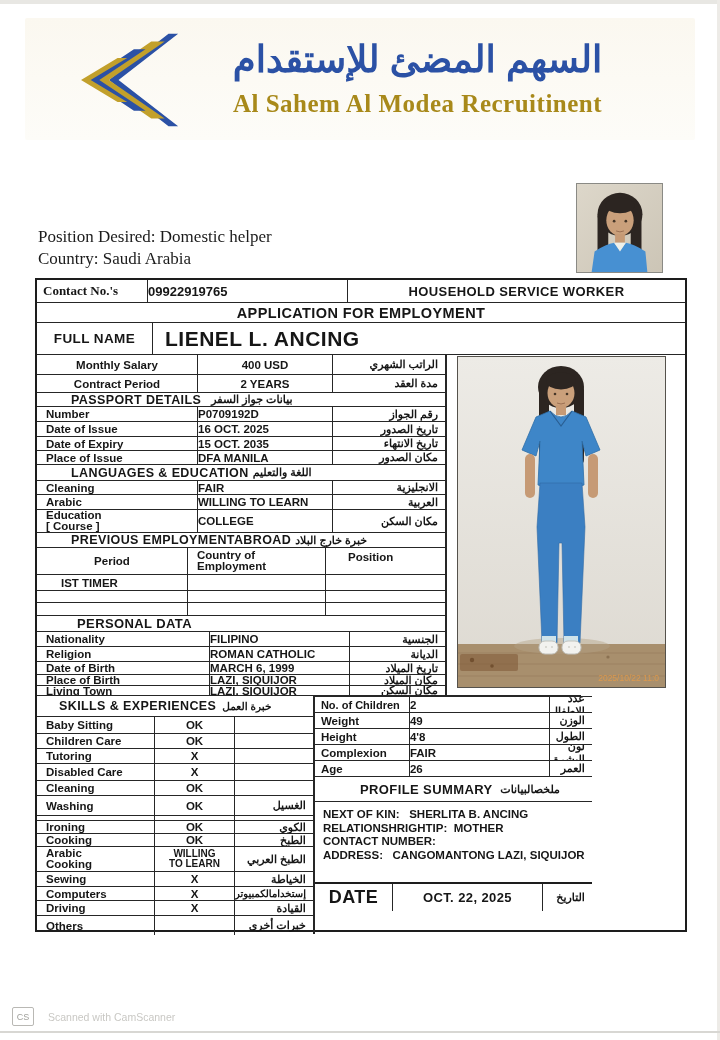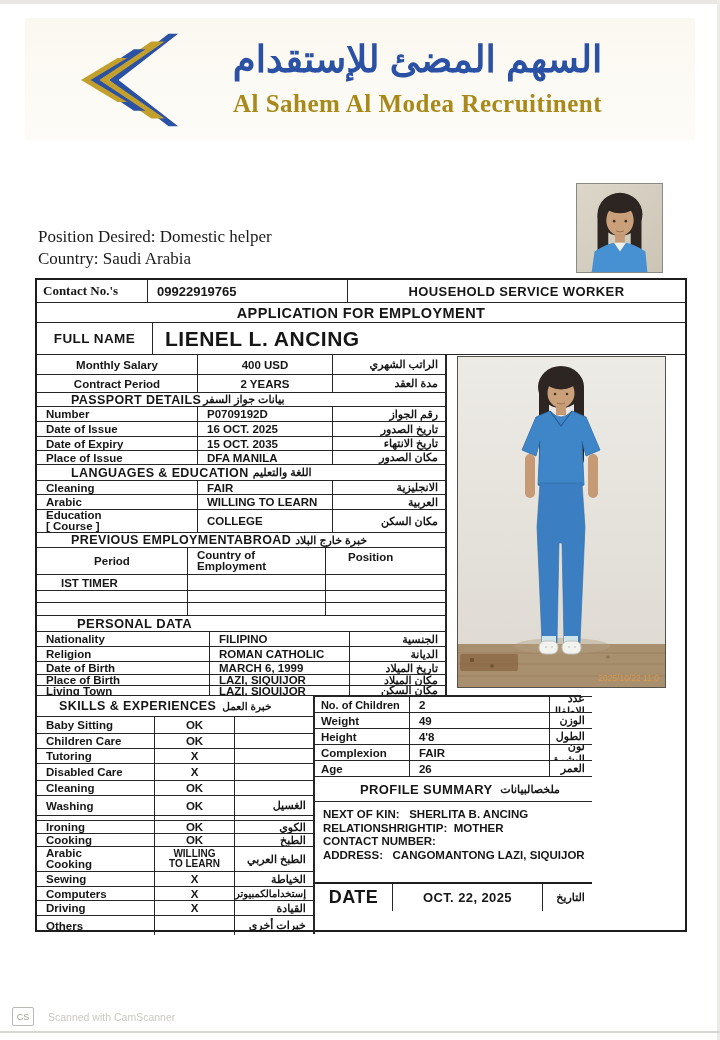--- a/index.html
+++ b/index.html
@@ -27,7 +27,7 @@
   .cell{box-sizing:border-box;display:flex;align-items:center;overflow:hidden;border-left:1px solid #262626;}
   .cell.c1{border-left:none;}
   .lab{font-weight:bold;font-size:11.5px;padding-left:9px;}
-  .val{font-weight:bold;font-size:11.5px;padding-left:9px;}
+  .val{font-weight:bold;font-size:11.5px;padding-left:0;}
   .cen{justify-content:center;padding-left:0;}
   .arc{direction:rtl;font-weight:bold;font-size:11px;padding-right:7px;}
   .hdr{font-weight:bold;font-size:12.5px;letter-spacing:.4px;}

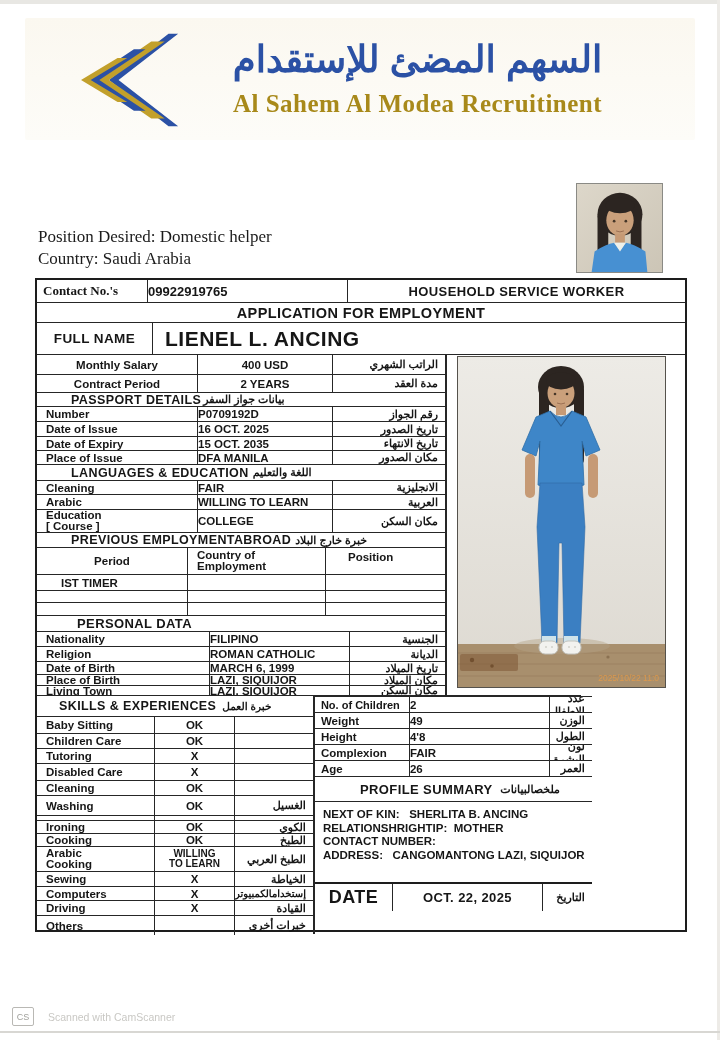--- a/index.html
+++ b/index.html
@@ -131,7 +131,7 @@
 
       <div class="row sechead" style="height:14px">
         <span class="hdr" style="padding-left:34px">PASSPORT DETAILS</span>
-        <span class="arc" style="margin-left:2px;direction:rtl">بيانات جواز السفر</span>
+        <span class="arc" style="margin-left:10px;direction:rtl">بيانات جواز السفر</span>
       </div>
       <div class="row" style="height:15px">
         <div class="cell c1 lab" style="width:160px">Number</div>

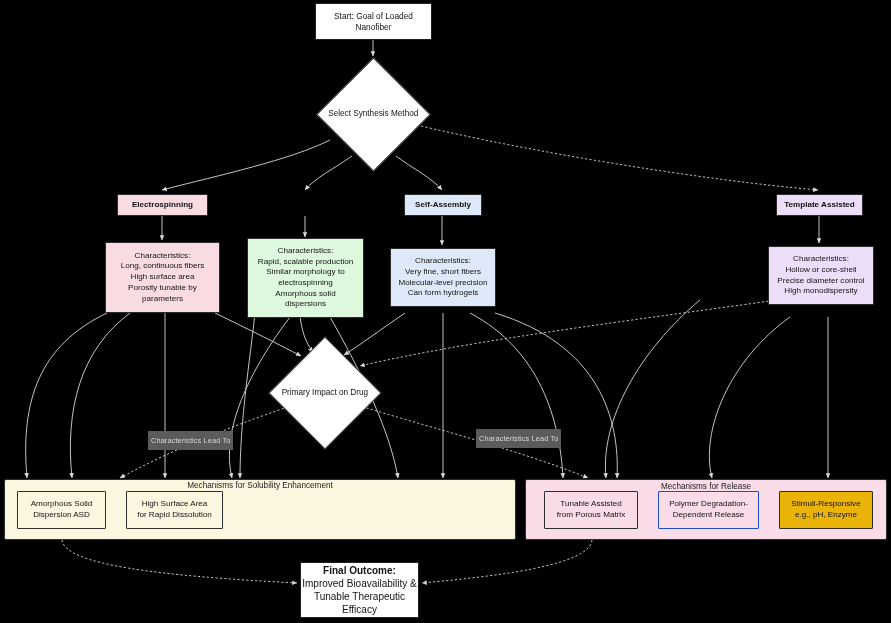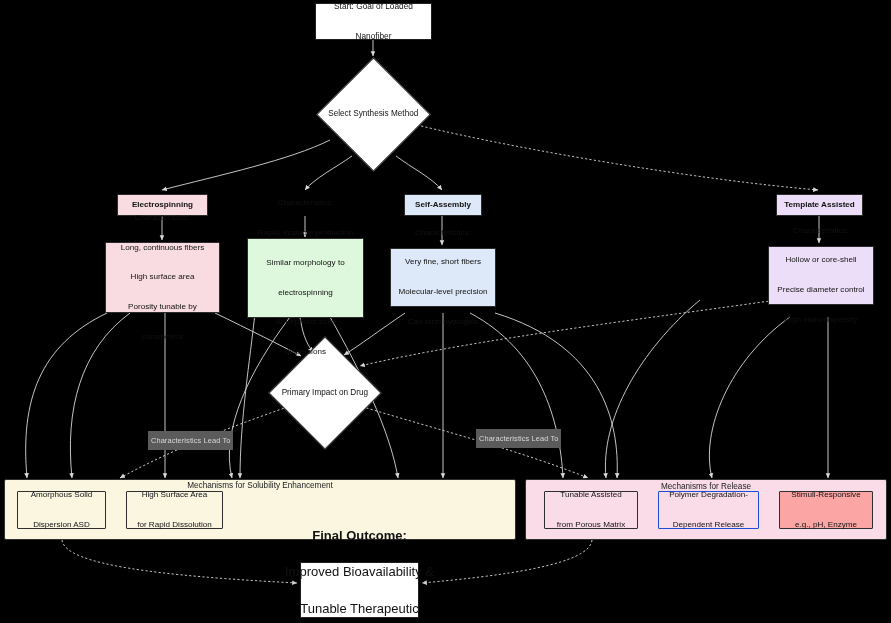--- a/index.html
+++ b/index.html
@@ -39,7 +39,6 @@
   .rect {
     border: 1px solid #2b2b2b;
     border-radius: 1px;
-    gap: 19px;
   }
   .start-node {
     background: #ffffff;

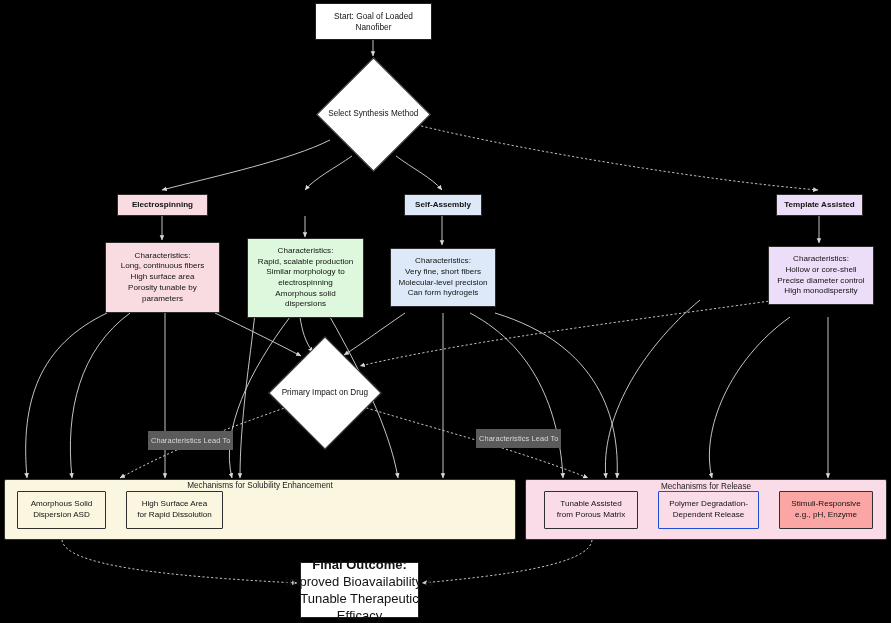--- a/index.html
+++ b/index.html
@@ -234,7 +234,7 @@
     <span class="ln">Polymer Degradation-</span>
     <span class="ln">Dependent Release</span>
   </div>
-  <div class="node rect mech-box" style="left:779px; top:491px; width:94px; height:38px; background:#fca5a5; border:1px solid #2f2f2f;">
+  <div class="node rect mech-box" style="left:779px; top:491px; width:94px; height:38px; background:#eab308; border:1px solid #2f2f2f;">
     <span class="ln">Stimuli-Responsive</span>
     <span class="ln">e.g., pH, Enzyme</span>
   </div>

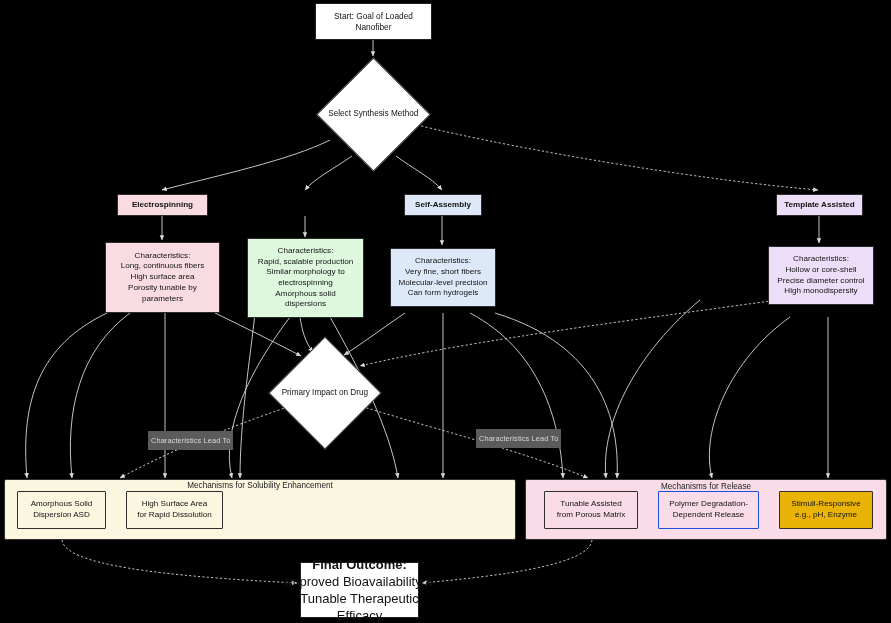--- a/index.html
+++ b/index.html
@@ -63,7 +63,7 @@
   .final-box {
     background: #ffffff;
     border: 1px solid #1f1f1f;
-    font-size: 13px;
+    font-size: 10px;
   }
   .final-box .ln.b { font-weight: bold; }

EXERCISE —
From the line with "width:94px; height:38px; background:#eab308;" down to the end of the entries, retype each line exactly as written, but drop the pictures.

RESPONSE —
+  <div class="node rect mech-box" style="left:779px; top:491px; width:94px; height:38px; background:#eab308; border:1px solid #2f2f2f;">
     <span class="ln">Stimuli-Responsive</span>
     <span class="ln">e.g., pH, Enzyme</span>
   </div>

--- a/index.html
+++ b/index.html
@@ -63,7 +63,7 @@
   .final-box {
     background: #ffffff;
     border: 1px solid #1f1f1f;
-    font-size: 13px;
+    font-size: 10px;
   }
   .final-box .ln.b { font-weight: bold; }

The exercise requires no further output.